[Opening ENTRIES SHOWN section]
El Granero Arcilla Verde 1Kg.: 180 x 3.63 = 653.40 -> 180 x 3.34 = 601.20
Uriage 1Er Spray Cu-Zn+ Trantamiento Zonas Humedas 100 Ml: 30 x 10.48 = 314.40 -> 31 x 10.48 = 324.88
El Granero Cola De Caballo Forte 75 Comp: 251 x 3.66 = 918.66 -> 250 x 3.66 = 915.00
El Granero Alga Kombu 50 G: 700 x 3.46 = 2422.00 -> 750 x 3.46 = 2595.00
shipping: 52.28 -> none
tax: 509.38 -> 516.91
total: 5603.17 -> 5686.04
[Closing ENTRIES SHOWN section]
[Opening ENTRIES SHOWN section]
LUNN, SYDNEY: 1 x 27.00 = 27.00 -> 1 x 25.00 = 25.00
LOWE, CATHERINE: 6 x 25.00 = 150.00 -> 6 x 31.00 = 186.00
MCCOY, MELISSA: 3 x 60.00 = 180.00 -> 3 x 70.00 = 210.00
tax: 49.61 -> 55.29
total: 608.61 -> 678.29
[Closing ENTRIES SHOWN section]
- WHAT THIS TASK INVOLVES:
In the records above, how many lines contain the word "total"? Say only the number.

- RESPONSE BOX:
2